▶ **Material shown**:
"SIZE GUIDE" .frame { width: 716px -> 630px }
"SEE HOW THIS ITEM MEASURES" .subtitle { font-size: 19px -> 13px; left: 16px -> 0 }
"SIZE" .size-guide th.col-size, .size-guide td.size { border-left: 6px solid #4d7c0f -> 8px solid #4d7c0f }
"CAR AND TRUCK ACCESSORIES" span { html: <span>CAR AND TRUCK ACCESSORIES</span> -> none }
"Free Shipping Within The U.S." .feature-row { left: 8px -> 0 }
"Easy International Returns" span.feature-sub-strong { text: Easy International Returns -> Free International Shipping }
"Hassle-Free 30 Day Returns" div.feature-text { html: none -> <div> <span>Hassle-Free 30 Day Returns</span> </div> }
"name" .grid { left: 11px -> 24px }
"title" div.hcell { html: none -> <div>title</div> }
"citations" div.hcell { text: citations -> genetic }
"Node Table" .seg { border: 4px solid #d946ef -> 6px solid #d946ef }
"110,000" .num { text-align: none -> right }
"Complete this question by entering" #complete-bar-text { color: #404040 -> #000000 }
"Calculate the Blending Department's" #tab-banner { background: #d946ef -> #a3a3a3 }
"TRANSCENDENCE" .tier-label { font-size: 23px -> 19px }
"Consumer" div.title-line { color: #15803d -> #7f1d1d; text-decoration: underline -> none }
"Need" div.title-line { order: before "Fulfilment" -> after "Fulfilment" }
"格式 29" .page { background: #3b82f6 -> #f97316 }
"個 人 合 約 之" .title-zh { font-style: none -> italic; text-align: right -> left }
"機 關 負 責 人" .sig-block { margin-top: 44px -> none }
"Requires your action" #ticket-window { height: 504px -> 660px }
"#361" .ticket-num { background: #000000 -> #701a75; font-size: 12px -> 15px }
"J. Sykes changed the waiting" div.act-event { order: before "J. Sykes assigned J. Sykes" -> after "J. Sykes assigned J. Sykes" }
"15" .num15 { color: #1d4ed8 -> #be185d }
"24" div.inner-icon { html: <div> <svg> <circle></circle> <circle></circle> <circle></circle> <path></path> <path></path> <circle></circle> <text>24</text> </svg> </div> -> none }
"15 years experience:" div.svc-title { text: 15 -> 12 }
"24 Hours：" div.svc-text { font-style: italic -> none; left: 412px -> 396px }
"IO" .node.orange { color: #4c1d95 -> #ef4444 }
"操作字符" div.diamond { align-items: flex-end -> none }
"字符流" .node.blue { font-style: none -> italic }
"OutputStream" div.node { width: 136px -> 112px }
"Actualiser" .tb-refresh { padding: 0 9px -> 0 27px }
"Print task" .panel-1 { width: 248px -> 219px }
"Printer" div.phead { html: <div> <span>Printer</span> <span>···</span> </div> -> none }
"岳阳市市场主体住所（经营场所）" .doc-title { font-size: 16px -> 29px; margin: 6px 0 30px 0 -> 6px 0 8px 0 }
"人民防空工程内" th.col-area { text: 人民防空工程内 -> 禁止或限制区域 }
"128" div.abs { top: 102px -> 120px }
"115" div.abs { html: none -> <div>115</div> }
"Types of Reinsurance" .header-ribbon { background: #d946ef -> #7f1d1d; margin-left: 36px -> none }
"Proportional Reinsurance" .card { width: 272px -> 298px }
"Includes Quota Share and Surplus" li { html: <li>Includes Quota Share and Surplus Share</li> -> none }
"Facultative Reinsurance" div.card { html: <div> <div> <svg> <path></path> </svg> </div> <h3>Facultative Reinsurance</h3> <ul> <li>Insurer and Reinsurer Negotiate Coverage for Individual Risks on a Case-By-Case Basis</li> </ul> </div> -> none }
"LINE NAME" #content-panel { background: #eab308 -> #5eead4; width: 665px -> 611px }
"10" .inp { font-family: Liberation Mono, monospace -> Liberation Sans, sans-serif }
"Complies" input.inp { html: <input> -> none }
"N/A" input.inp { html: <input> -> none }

▶ **Required work**:
Write the data out again in full and exactly.

▶ **Answer space**:
"SIZE GUIDE" .frame { width: 716px -> 630px }
"SEE HOW THIS ITEM MEASURES" .subtitle { font-size: 19px -> 13px; left: 16px -> 0 }
"SIZE" .size-guide th.col-size, .size-guide td.size { border-left: 6px solid #4d7c0f -> 8px solid #4d7c0f }
"CAR AND TRUCK ACCESSORIES" span { html: <span>CAR AND TRUCK ACCESSORIES</span> -> none }
"Free Shipping Within The U.S." .feature-row { left: 8px -> 0 }
"Easy International Returns" span.feature-sub-strong { text: Easy International Returns -> Free International Shipping }
"Hassle-Free 30 Day Returns" div.feature-text { html: none -> <div> <span>Hassle-Free 30 Day Returns</span> </div> }
"name" .grid { left: 11px -> 24px }
"title" div.hcell { html: none -> <div>title</div> }
"citations" div.hcell { text: citations -> genetic }
"Node Table" .seg { border: 4px solid #d946ef -> 6px solid #d946ef }
"110,000" .num { text-align: none -> right }
"Complete this question by entering" #complete-bar-text { color: #404040 -> #000000 }
"Calculate the Blending Department's" #tab-banner { background: #d946ef -> #a3a3a3 }
"TRANSCENDENCE" .tier-label { font-size: 23px -> 19px }
"Consumer" div.title-line { color: #15803d -> #7f1d1d; text-decoration: underline -> none }
"Need" div.title-line { order: before "Fulfilment" -> after "Fulfilment" }
"格式 29" .page { background: #3b82f6 -> #f97316 }
"個 人 合 約 之" .title-zh { font-style: none -> italic; text-align: right -> left }
"機 關 負 責 人" .sig-block { margin-top: 44px -> none }
"Requires your action" #ticket-window { height: 504px -> 660px }
"#361" .ticket-num { background: #000000 -> #701a75; font-size: 12px -> 15px }
"J. Sykes changed the waiting" div.act-event { order: before "J. Sykes assigned J. Sykes" -> after "J. Sykes assigned J. Sykes" }
"15" .num15 { color: #1d4ed8 -> #be185d }
"24" div.inner-icon { html: <div> <svg> <circle></circle> <circle></circle> <circle></circle> <path></path> <path></path> <circle></circle> <text>24</text> </svg> </div> -> none }
"15 years experience:" div.svc-title { text: 15 -> 12 }
"24 Hours：" div.svc-text { font-style: italic -> none; left: 412px -> 396px }
"IO" .node.orange { color: #4c1d95 -> #ef4444 }
"操作字符" div.diamond { align-items: flex-end -> none }
"字符流" .node.blue { font-style: none -> italic }
"OutputStream" div.node { width: 136px -> 112px }
"Actualiser" .tb-refresh { padding: 0 9px -> 0 27px }
"Print task" .panel-1 { width: 248px -> 219px }
"Printer" div.phead { html: <div> <span>Printer</span> <span>···</span> </div> -> none }
"岳阳市市场主体住所（经营场所）" .doc-title { font-size: 16px -> 29px; margin: 6px 0 30px 0 -> 6px 0 8px 0 }
"人民防空工程内" th.col-area { text: 人民防空工程内 -> 禁止或限制区域 }
"128" div.abs { top: 102px -> 120px }
"115" div.abs { html: none -> <div>115</div> }
"Types of Reinsurance" .header-ribbon { background: #d946ef -> #7f1d1d; margin-left: 36px -> none }
"Proportional Reinsurance" .card { width: 272px -> 298px }
"Includes Quota Share and Surplus" li { html: <li>Includes Quota Share and Surplus Share</li> -> none }
"Facultative Reinsurance" div.card { html: <div> <div> <svg> <path></path> </svg> </div> <h3>Facultative Reinsurance</h3> <ul> <li>Insurer and Reinsurer Negotiate Coverage for Individual Risks on a Case-By-Case Basis</li> </ul> </div> -> none }
"LINE NAME" #content-panel { background: #eab308 -> #5eead4; width: 665px -> 611px }
"10" .inp { font-family: Liberation Mono, monospace -> Liberation Sans, sans-serif }
"Complies" input.inp { html: <input> -> none }
"N/A" input.inp { html: <input> -> none }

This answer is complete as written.